▶ Material to process:
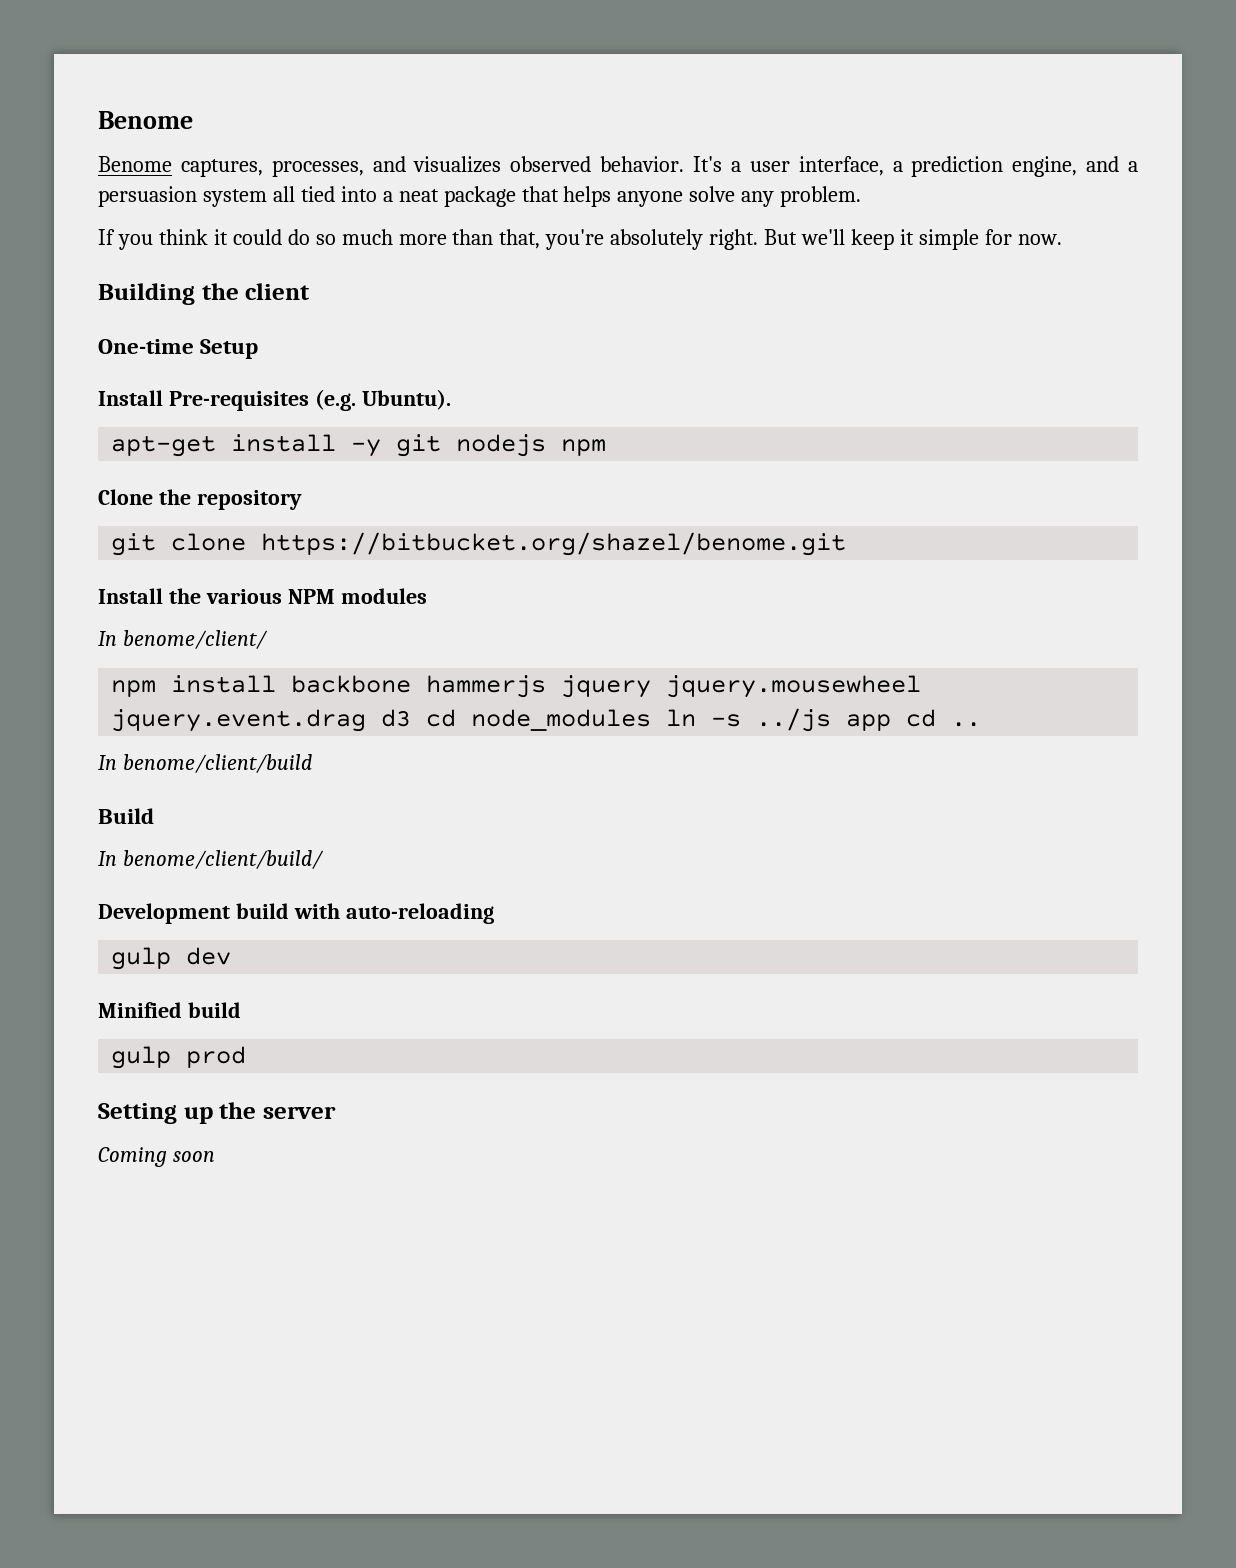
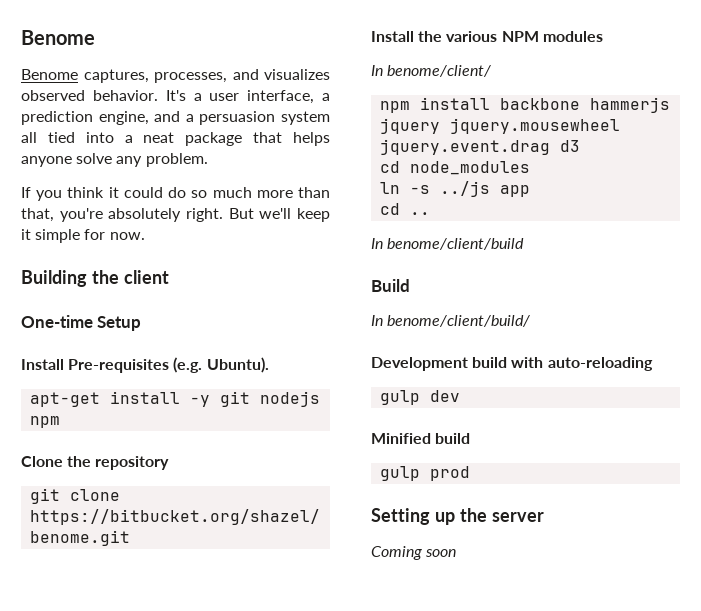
(412, 718) none -> (581, 146) //
(652, 720) none -> (531, 168) //
(892, 722) none -> (531, 191) //

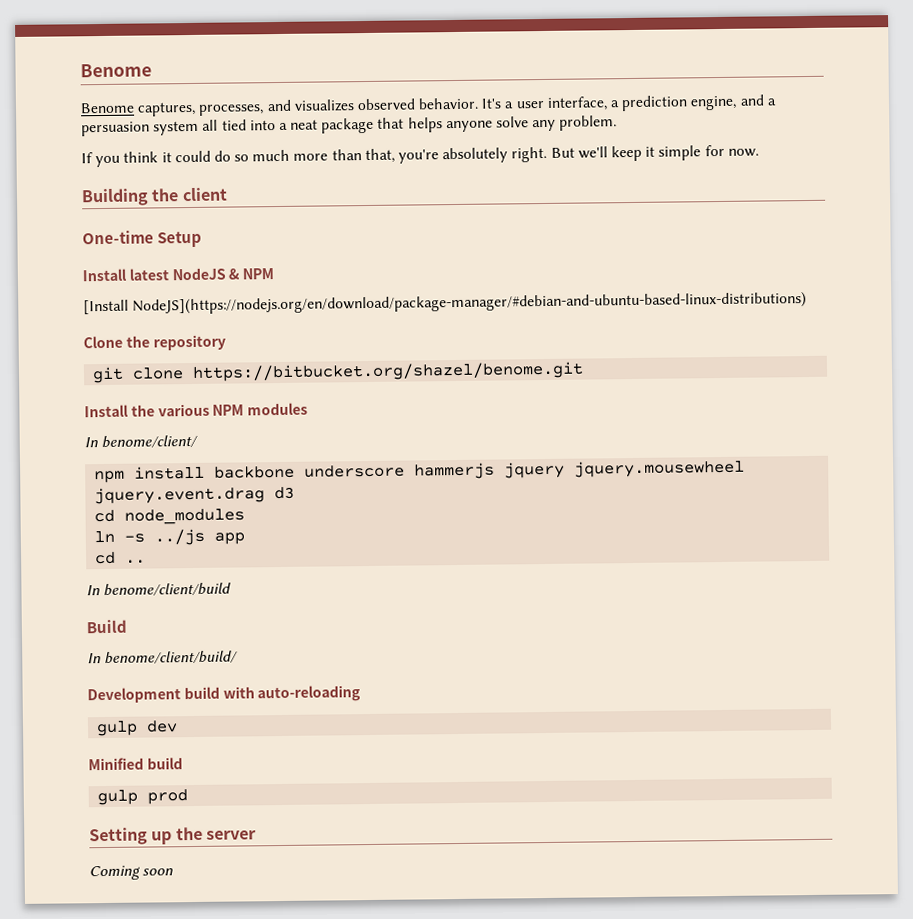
[68,357,269,373] [30,391,321,407] [30,416,61,428] Pre-requisites (e.g. Ubuntu). // apt-get install -y git nodejs npm -> [128,267,275,281] [83,292,808,315] latest NodeJS & NPM // [Install NodeJS](https://nodejs.org/en/download/package-manager/#debian-and-ubuntu-based-linux-distributions)
(581, 104) none -> [304,464,406,478] underscore

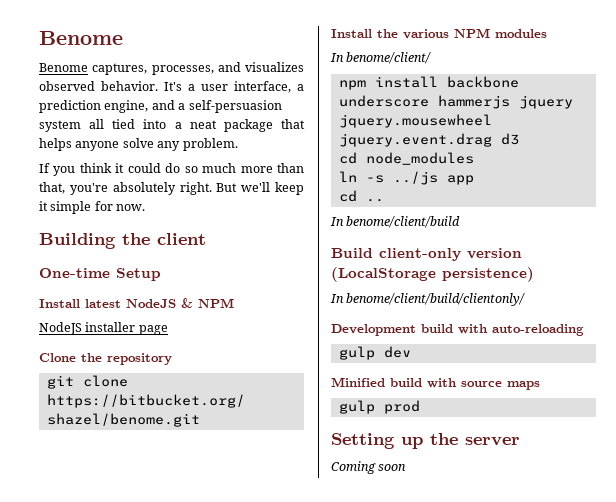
[81,121,150,137] persuasion -> [188,100,282,113] self-persuasion
[83,292,808,315] [Install NodeJS](https://nodejs.org/en/download/package-manager/#debian-and-ubuntu-based-linux-distributions) -> [39,322,168,335] NodeJS installer page
[87,650,239,665] // In benome/client/build/ -> [379,248,522,261] [331,267,534,282] [330,293,526,306] client-only version (LocalStorage persistence) // In benome/client/build/clientonly/
(183, 763) none -> [427,378,540,390] with source maps

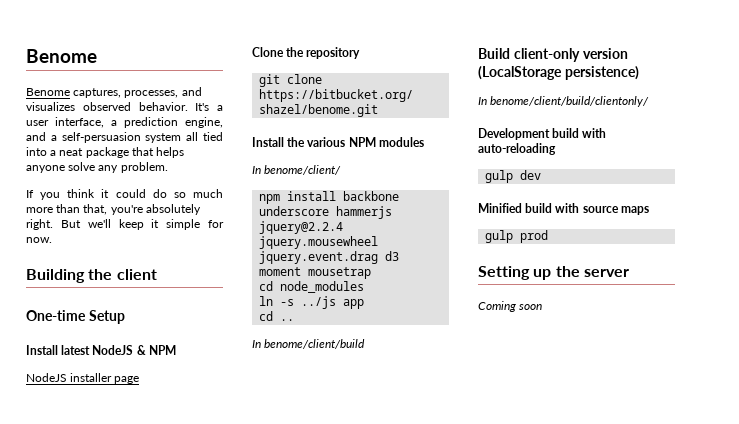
[518,95,573,109] jquery -> [259,221,344,234] jquery@2.2.4
(519, 139) none -> [259,267,372,279] moment mousetrap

▶ Requirement: Omit every picture, then repeat the remaining data exactly as it appears above.

▶ Written solution:
(412, 718) none -> (581, 146) //
(652, 720) none -> (531, 168) //
(892, 722) none -> (531, 191) //

[68,357,269,373] [30,391,321,407] [30,416,61,428] Pre-requisites (e.g. Ubuntu). // apt-get install -y git nodejs npm -> [128,267,275,281] [83,292,808,315] latest NodeJS & NPM // [Install NodeJS](https://nodejs.org/en/download/package-manager/#debian-and-ubuntu-based-linux-distributions)
(581, 104) none -> [304,464,406,478] underscore

[81,121,150,137] persuasion -> [188,100,282,113] self-persuasion
[83,292,808,315] [Install NodeJS](https://nodejs.org/en/download/package-manager/#debian-and-ubuntu-based-linux-distributions) -> [39,322,168,335] NodeJS installer page
[87,650,239,665] // In benome/client/build/ -> [379,248,522,261] [331,267,534,282] [330,293,526,306] client-only version (LocalStorage persistence) // In benome/client/build/clientonly/
(183, 763) none -> [427,378,540,390] with source maps

[518,95,573,109] jquery -> [259,221,344,234] jquery@2.2.4
(519, 139) none -> [259,267,372,279] moment mousetrap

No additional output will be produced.